# Exercise
Filter this data down to the lines that hold "Black", and copy them.

# Stored data

★ ★ ★ ★ ★

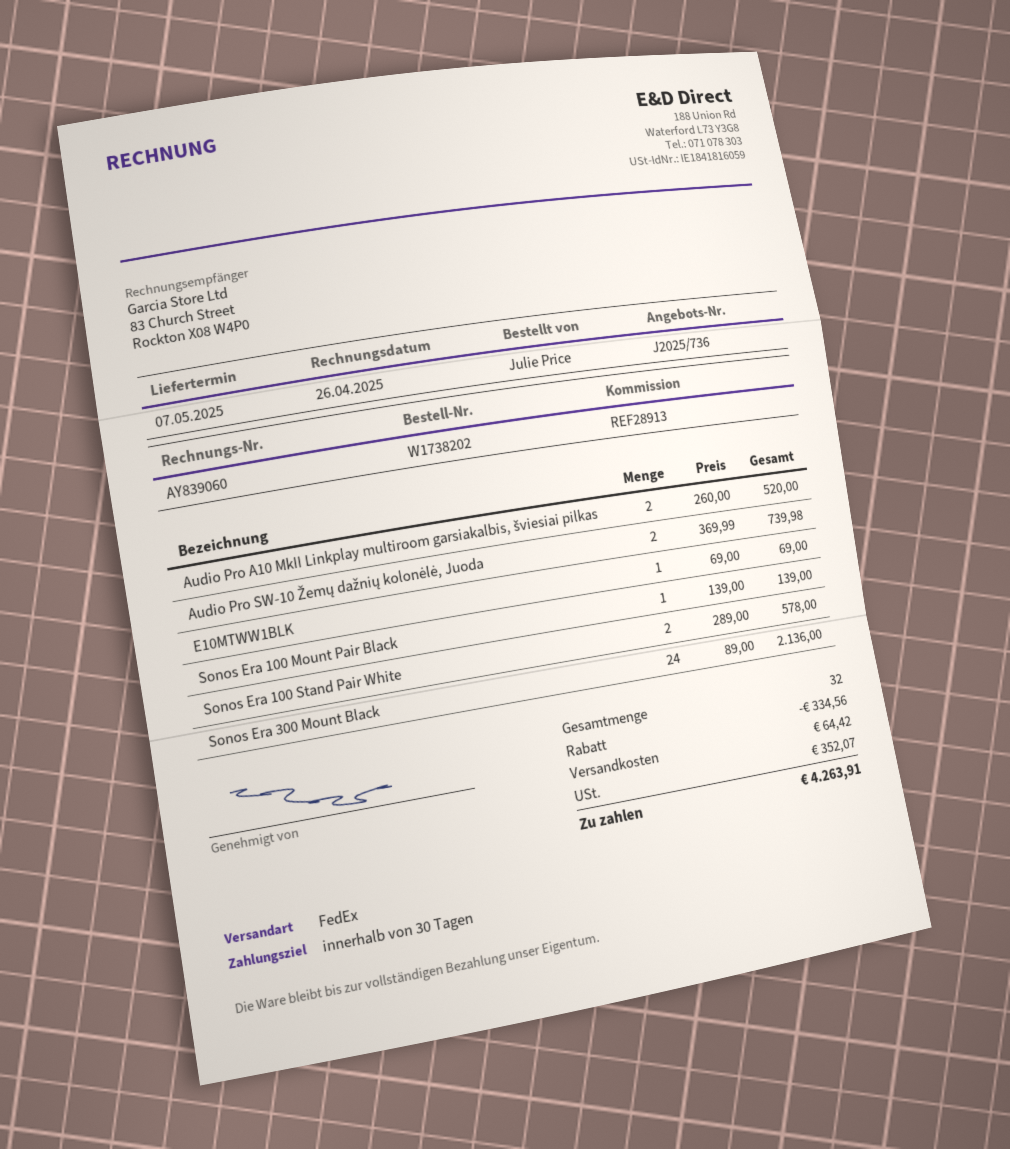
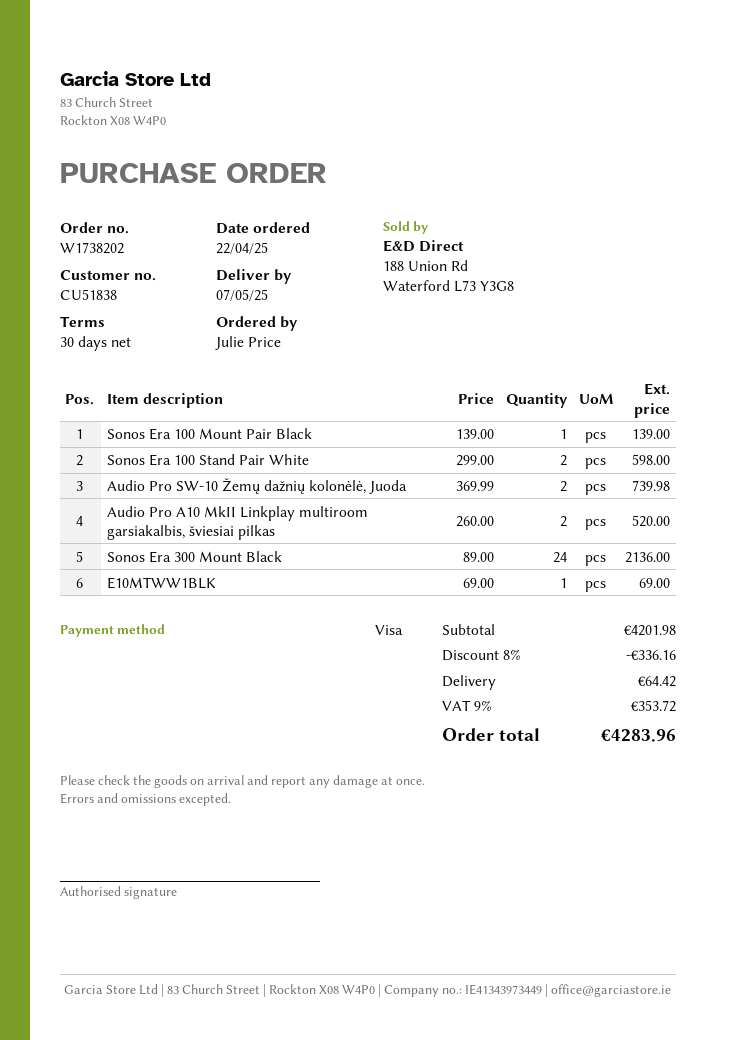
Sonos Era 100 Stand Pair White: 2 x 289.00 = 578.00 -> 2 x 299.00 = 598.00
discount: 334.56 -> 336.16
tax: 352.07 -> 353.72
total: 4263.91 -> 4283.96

★ ★ ★ ★ ★

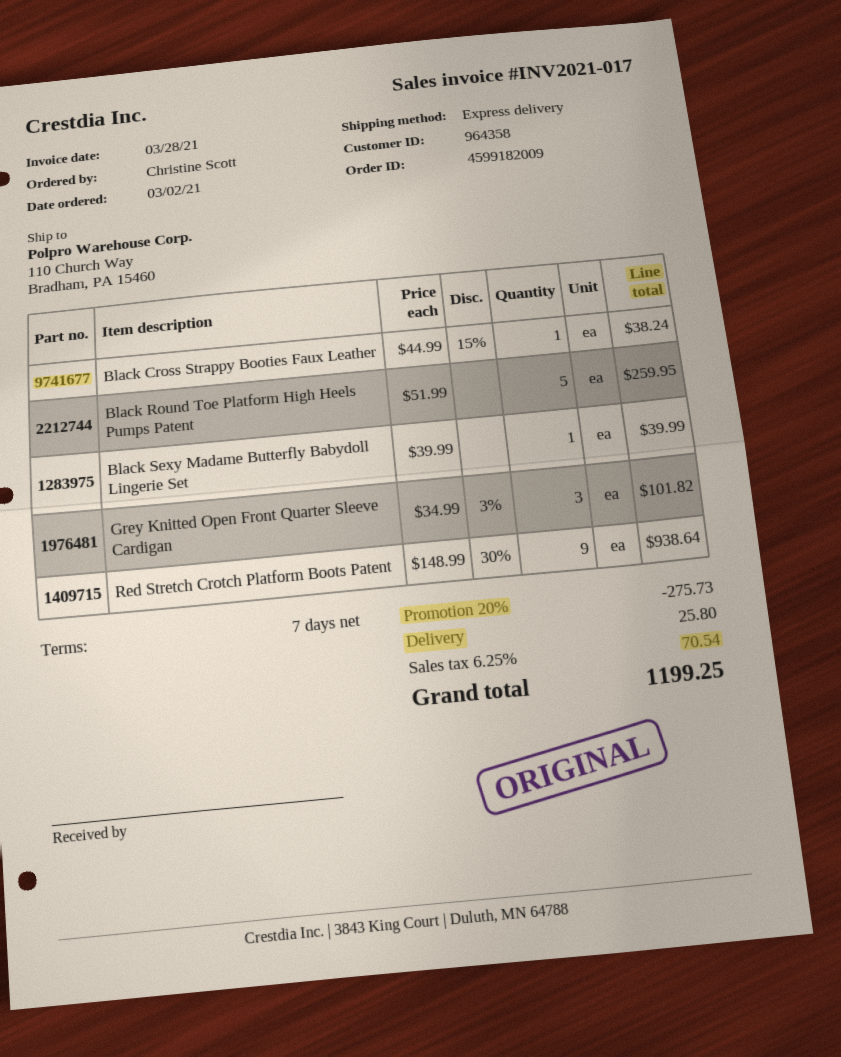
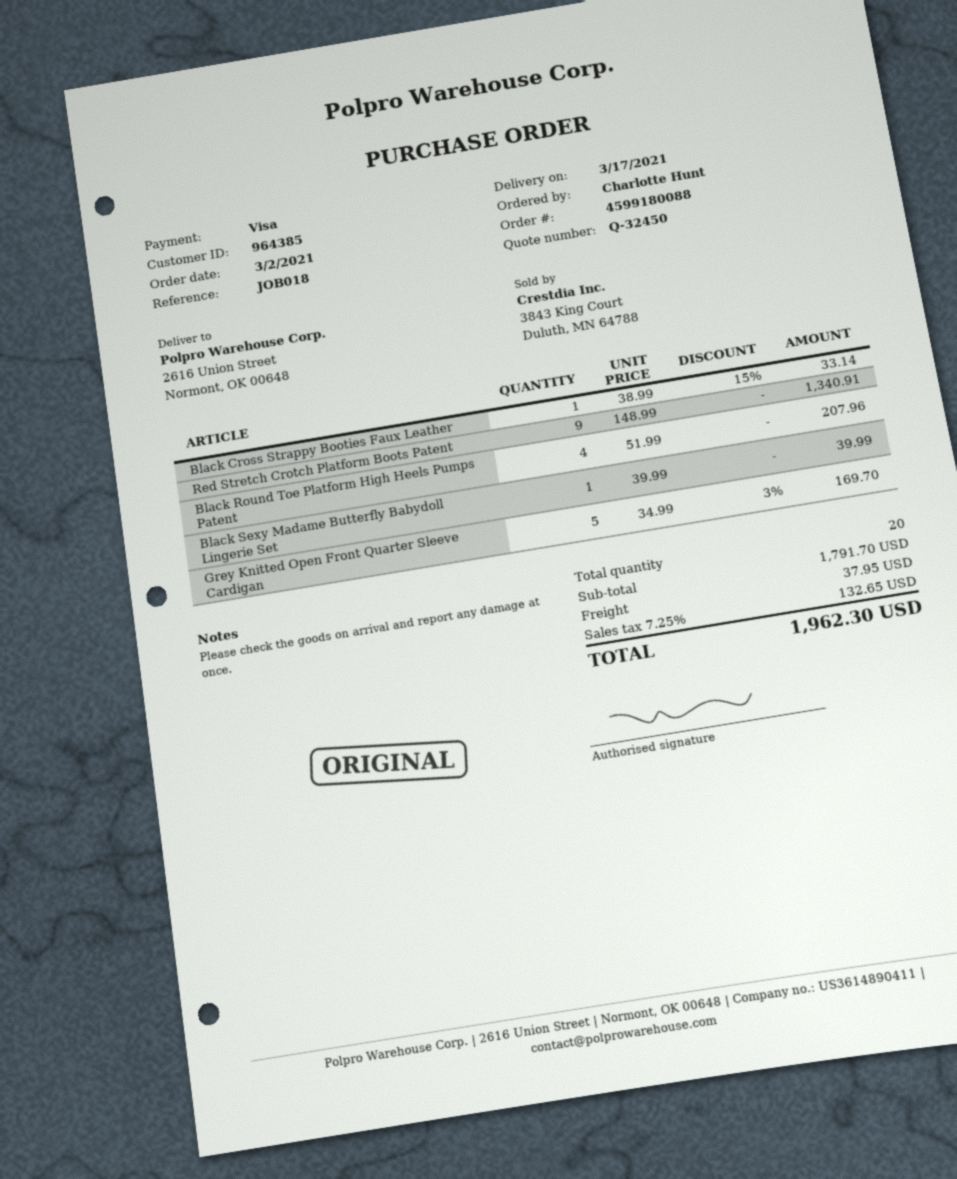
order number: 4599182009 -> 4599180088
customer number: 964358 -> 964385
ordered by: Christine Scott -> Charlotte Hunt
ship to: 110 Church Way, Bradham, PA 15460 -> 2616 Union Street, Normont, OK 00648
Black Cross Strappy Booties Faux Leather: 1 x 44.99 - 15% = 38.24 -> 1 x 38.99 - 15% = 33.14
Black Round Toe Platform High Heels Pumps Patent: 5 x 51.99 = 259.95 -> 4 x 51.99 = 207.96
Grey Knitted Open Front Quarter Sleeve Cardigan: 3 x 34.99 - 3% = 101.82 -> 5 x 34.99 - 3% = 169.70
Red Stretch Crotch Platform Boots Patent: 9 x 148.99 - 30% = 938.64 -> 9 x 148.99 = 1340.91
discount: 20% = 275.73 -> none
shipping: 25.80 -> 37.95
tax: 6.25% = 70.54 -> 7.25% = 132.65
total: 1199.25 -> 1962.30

★ ★ ★ ★ ★

# Response below
Black Cross Strappy Booties Faux Leather: 1 x 44.99 - 15% = 38.24 -> 1 x 38.99 - 15% = 33.14
Black Round Toe Platform High Heels Pumps Patent: 5 x 51.99 = 259.95 -> 4 x 51.99 = 207.96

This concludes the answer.